(Quelques recherches plus tard...)
Le post précédent se contentait de dire que la locution était correcte (ce qui en fait n’est pas vrai après vérification), mais ne l’analysait pas. D’ailleurs, je ne la comprenais moi-même pas vraiment.
Premièrement, la locution «
quoi qu’il en ait » est une altération de la locution «
malgré qu’il en ait ». Je reparlerai de cette altération à la fin de ce post.
La locution «
malgré qu’il en ait » a pour forme générale «
malgré que + (pronom personnel) +
en + (avoir au subjonctif) ».
Elle signifie « malgré soi », « malgré sa mauvaise volonté ».
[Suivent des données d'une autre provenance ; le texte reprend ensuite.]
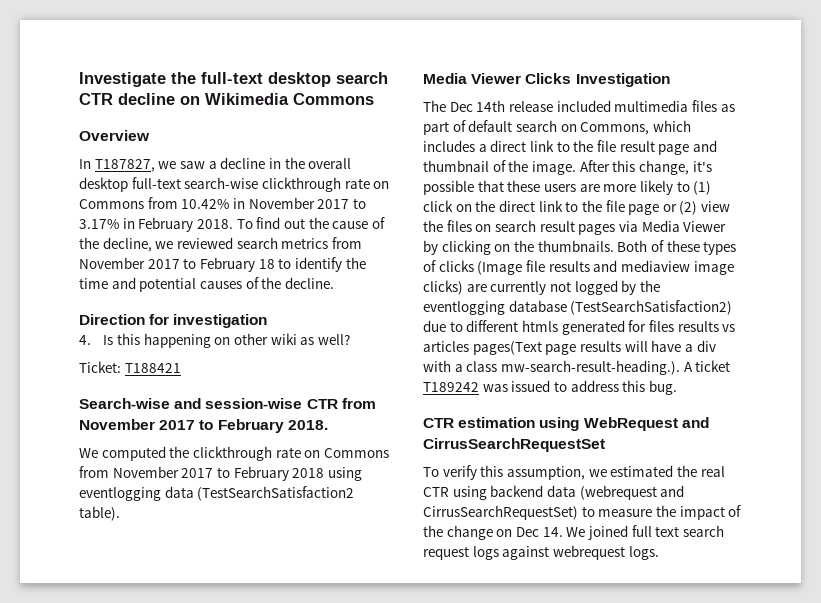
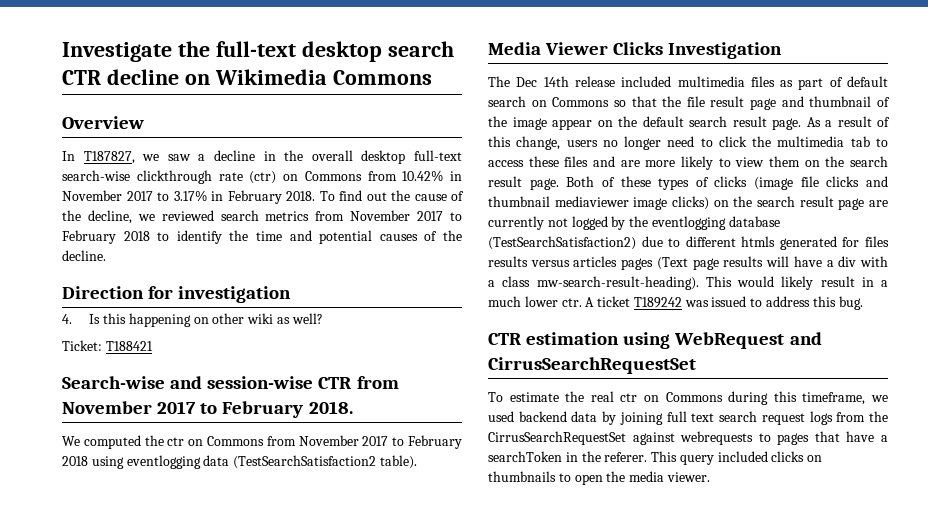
(370, 183) none -> [249,171,277,184] (ctr)
[258,259,275,269] 18 -> [123,231,150,241] 2018
[192,446,301,461] clickthrough rate -> [167,437,185,446] ctr
[580,120,691,135] [423,140,570,152] Commons, which includes a direct link to -> [552,96,657,107] Commons so that
[531,160,712,175] [423,180,712,195] [423,200,731,215] [423,220,727,235] [423,240,614,255] image. After this change, it's possible that these users are more likely to (1) click on the direct link to the file page or (2) view the files on search result pages via Media Viewer by clicking on the thumbnails. -> [512,116,890,130] [488,136,888,150] [488,156,888,170] [488,176,559,190] image appear on the default search result page. As a result of this change, users no longer need to click the multimedia tab to access these files and are more likely to view them on the search result page.
[477,260,734,275] [423,280,463,295] (Image file results and mediaview image clicks) -> [754,176,888,190] [488,196,865,210] (image file clicks and thumbnail mediaviewer image clicks) on the search result page
[722,324,736,332] [423,341,542,355] vs articles pages(Text -> [530,256,688,270] versus articles pages (Text
[500,360,680,375] mw-search-result-heading.). -> [536,276,888,290] [488,296,582,307] mw-search-result-heading). This would likely result in a much lower ctr.
[442,465,725,480] [423,485,685,500] [423,505,742,520] [423,525,628,540] verify this assumption, we estimated the real CTR using backend data (webrequest and CirrusSearchRequestSet) to measure the impact of the change on Dec 14. We joined -> [509,391,888,405] [488,411,663,425] estimate the real ctr on Commons during this timeframe, we used backend data by joining
[502,545,659,560] against webrequest logs. -> [836,411,888,422] [488,431,888,445] [488,451,823,465] [488,471,710,485] from the CirrusSearchRequestSet against webrequests to pages that have a searchToken in the referer. This query included clicks on thumbnails to open the media viewer.

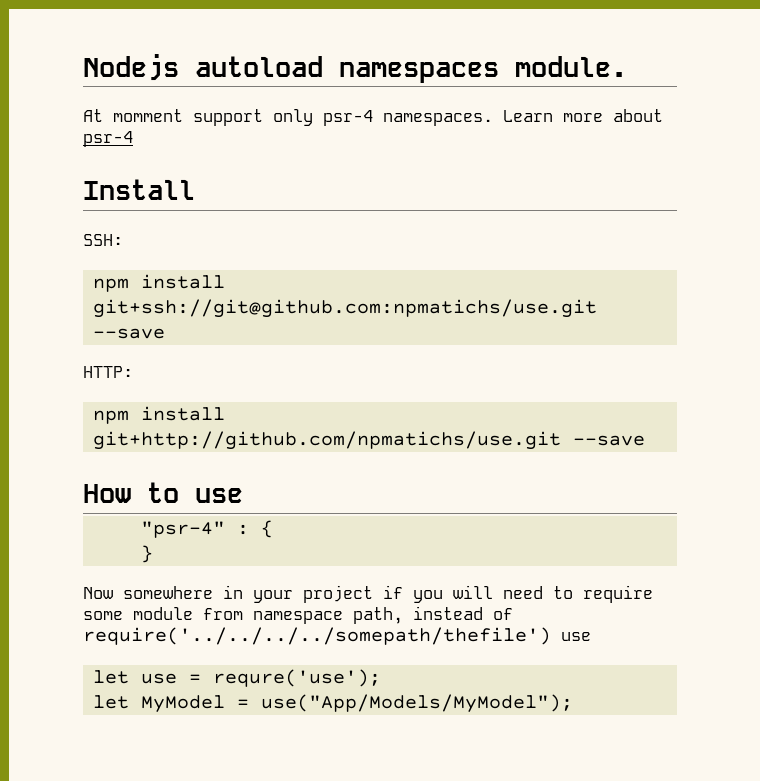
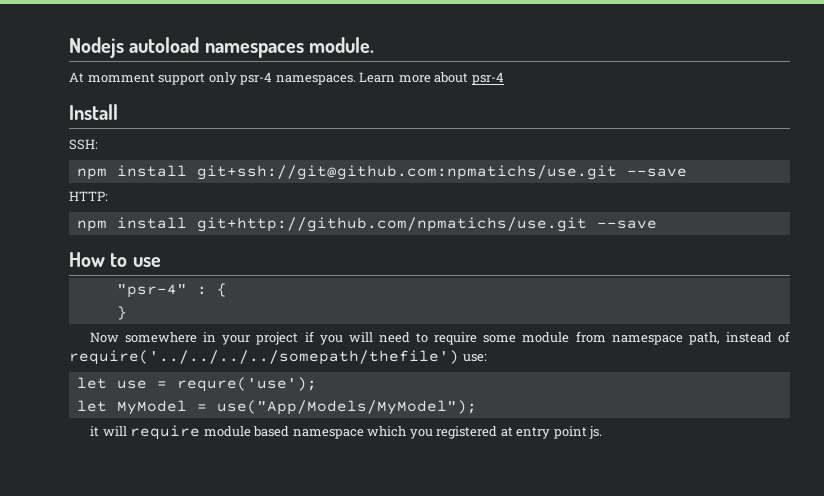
[561,632,591,641] use -> [462,354,487,362] use:
(574, 703) none -> [90,425,603,440] // it will require module based namespace which you registered at entry point js.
Elle semble, dans la littérature, ne s’accorder la plupart du temps qu’avec la première et la troisième personnes du singulier (
malgré que j’en aie,
qu’il en ait), mais rien n’empêche de l’utiliser avec d’autres personnes. Par ailleurs, on la trouve parfois avec le verbe
avoir à l’infinitif (dans par exemple «
malgré qu’il puisse en avoir »).
Dans cette locution, on analyse
malgré non plus comme une préposition (
malgré moi,
malgré sa mauvaise volonté, etc), mais comme un nom archaïque (
malgré, le mauvais gré, la mauvais volonté), lui même formé d’un adjectif archaïque (
mal, mauvais) et du nom
gré (la volonté), suivi d’une subordonnée relative introduite par le pronom relatif objet
que.
On peut reformuler successivement la locution en formes de plus en plus décomposées :
malgré que j’en aie ->
mal gré que j’en aie ->
mauvais gré que j’en aie -> (passage à l’indicatif)
nonobstant le mauvais gré que j’en ai ->
nonobstant la mauvaise volonté que j’ai pour cela. (J’ai employé
nonobstant pour ne pas avoir à le faire pour
malgré sous sa forme de préposition, histoire ne pas pas rendre l’analyse encore plus confuse :
malgré (préposition)
le malgré (nom)
que j’en ai (indicatif)

)
La locution «
malgré que » (nom + pronom relatif) ne doit donc pas être confondue avec «
malgré que » (conjonction de subordination), qui quant à elle est suivie d’une complétive ; «
malgré qu’il en ait » ne s’analyse pas comme «
malgré qu’il soit de mauvaise volonté ».
Soit dit en passant, il existe une guerre séculaire entre les partisans et les ennemis de la locution conjonctive « malgré que ». Pour ses ennemis (dont je suis), c’est incorrect :
malgré est soit une préposition, soit un nom archaïque qu’on utilise dans «
malgré qu’il en ait » , et on ne lie pas directement une préposition ou un nom avec la conjonction du subordination
que : on emploiera plutôt «
bien que » ou «
quoique ». Ses partisans affirment que l’usage répété de «
malgré que » en a fait une conjonction aussi correcte que «
bien que ». Quoi qu’il en soit, « malgré qu’il en ait », bien qu’un peu vieilli et littéraire (note : essayez donc d’écrire « malgré qu’un peu vieilli et littéraire » pour voir

), bien qu’un peu vieilli et littéraire donc, est toujours correct.
Ensuite, nous avons des gens qui écrivent, comme l’auteur cité par Folco, «
quoi qu’il en ait ». Cette locution est plus ou moins courante chez certains littérateurs, mais rien ne la justifie. Elle doit probablement son origine à une confusion entre «
malgré qu’il en ait » et «
quoi qu’il en soit ». C’est un barbarisme, son emploi dénote un défaut d’analyse ou de compréhension de «
malgré qu’il en ait ». On trouve même certains auteurs qui écrivent «
bien qu’il en ait » ou même «
quoiqu’il en ait » : ce sont des fautes.
Il existe aussi «
en dépit que j’en aie » qui s’analyse comme «
malgré que j’en aie » et signifie à peu près la même chose, tout en étant plus recherché.